5 N.M. 289 | N.M. | 1889
This suit was begun in the probate court of Santa Fe county by appellee, Lewis, to recover from the estate of Joseph Lackey the sum of $10,202.20. The claim is stated in the following form:
•“The estate of Joseph Lackey, deceased, to Charles W. Lewis, Dr.
“For 2,500 improved ewes, delivered to said Lackey by said Lewis in April, 1882, on the condition that said Lackey was to pay therefor one half of the increase and one half of the wool from said ewes, there being now due on said contract the following amounts, viz.:
3,868 merino ewes.......................................... $5,802 00
870 yearling ewes.......................................... 870 00
1,336 wethers.............................................. 1,336 00
18,285 pounds of wool...................................... 2,194 20
$10,202 20”
After taking proof in the probate court, the whole demand was rejected. Lewis thereupon appealed to the district court. He there recovered judgment for $5,250. The verdict of the jury contained the items on which the damages were assessed. The administrators of Lackey appealed.
“Though not deemed regular to sign bills of exception in this class of cases, I have done so at the request of counsel in this case.
(Signed) “R. A. Reeves,
“Judge First Judicial District.”
After the seal of the judge has been affixed to the bill, the truth of the statements therein contained can never thereafter be doubted.

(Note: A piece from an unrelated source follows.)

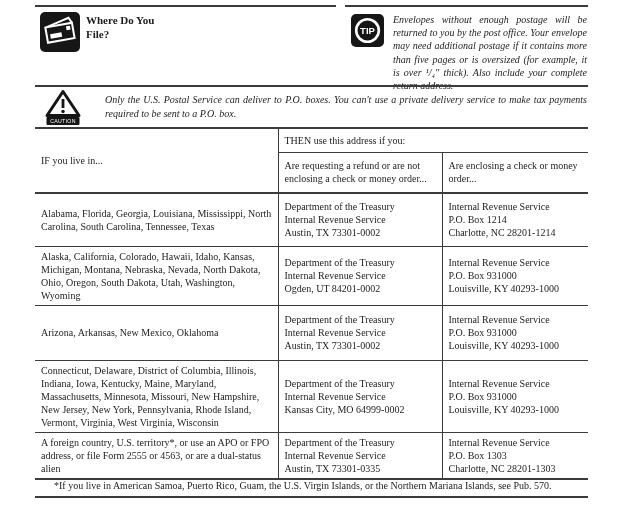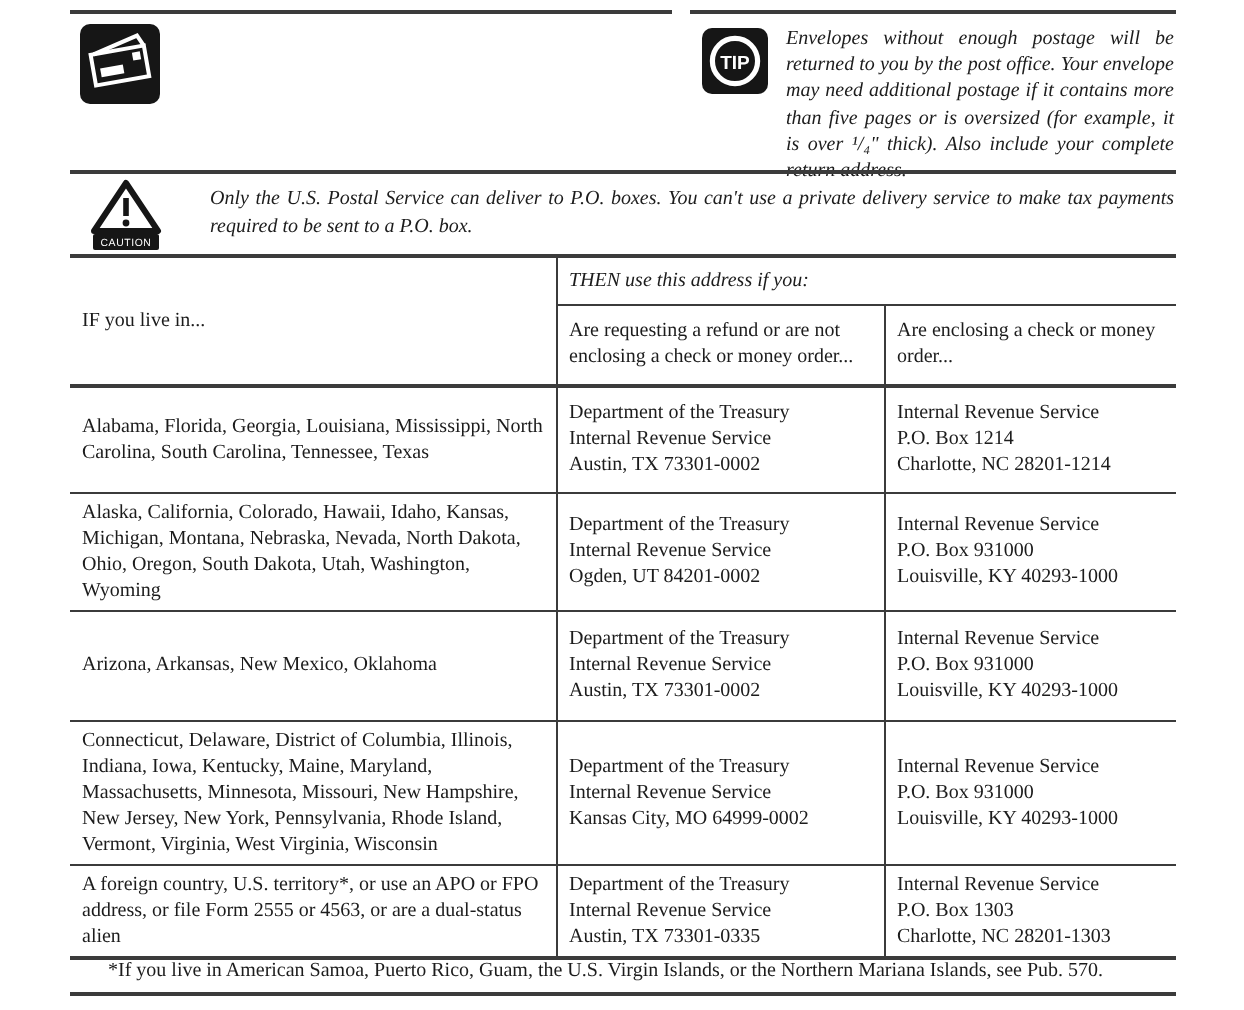"Where Do You File?" div.abs { html: none -> <div>Where Do You File?</div> }
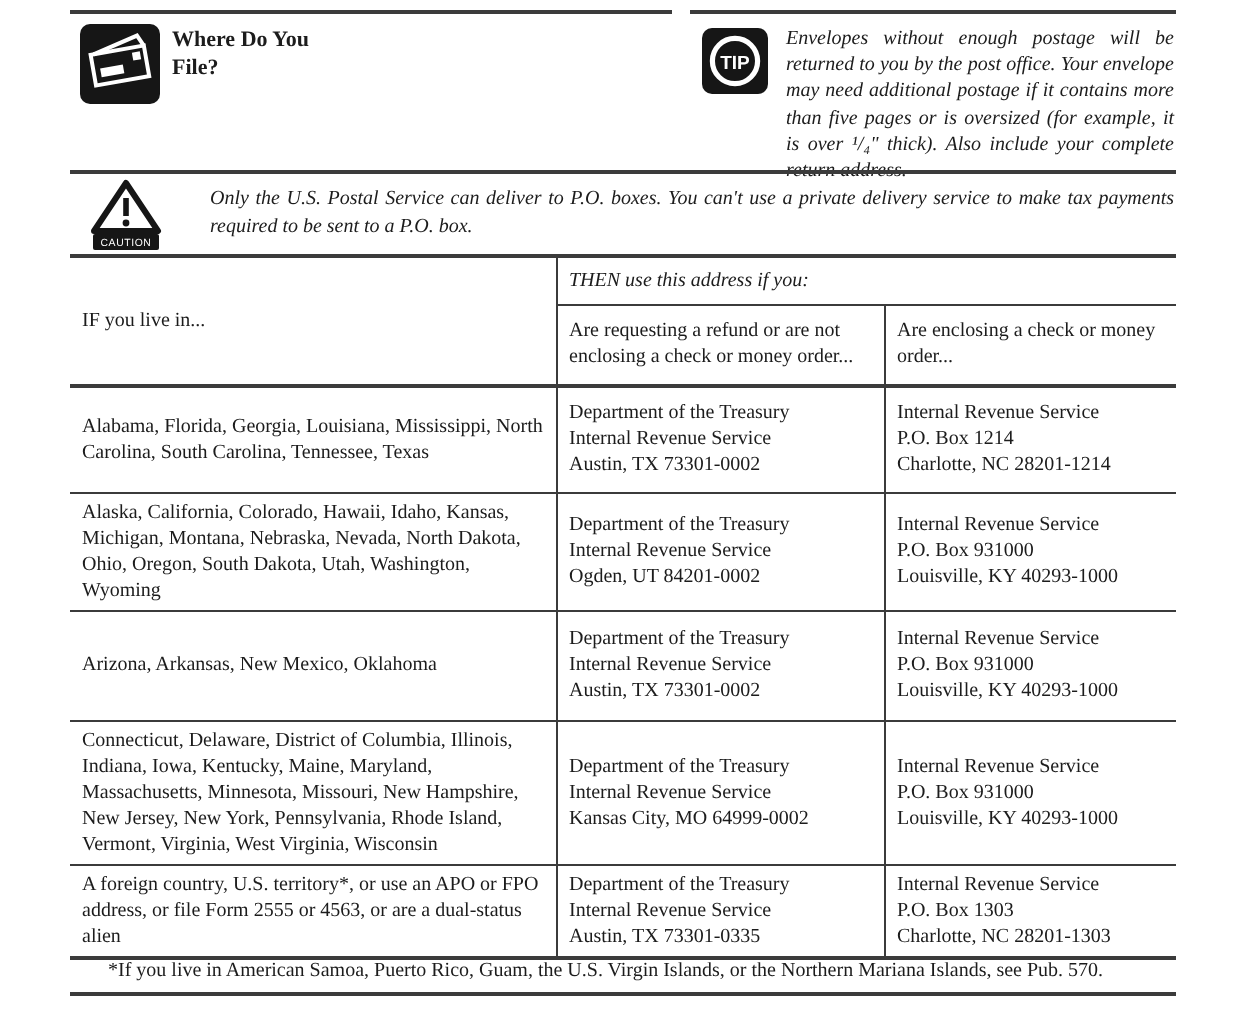"THEN use this address if" .thin-bottom { font-style: italic -> none }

Saund. Pl. & Practice, vol. 1, p. 318. A bill of exceptions is founded on matter of law, or on a point of law arising out of a matter of fact not denied. 2 Bl. Comm. 372; 1 Saund Pl. & Prac., pp. 316, 317. Every matter of fact arising upon exceptions on the subject of instructions is, to say the least, made doubtful by the manner in which the record comes before us. Appellants’ counsel, by consent of opposing counsel, presented to the court below what they termed a “bill of exceptions,” and that portion of the record deemed essential to a correct review of the case here, but the court made amendments the effect of which was - to leave the whole record in doubt as to whether the memory of the court was correct or that of counsel in presenting the “substance of what occurred” at the trial. We will not undertake to settle the conflict, but will disregard every matter of fact contained in the bill, and not arising out of the record proper.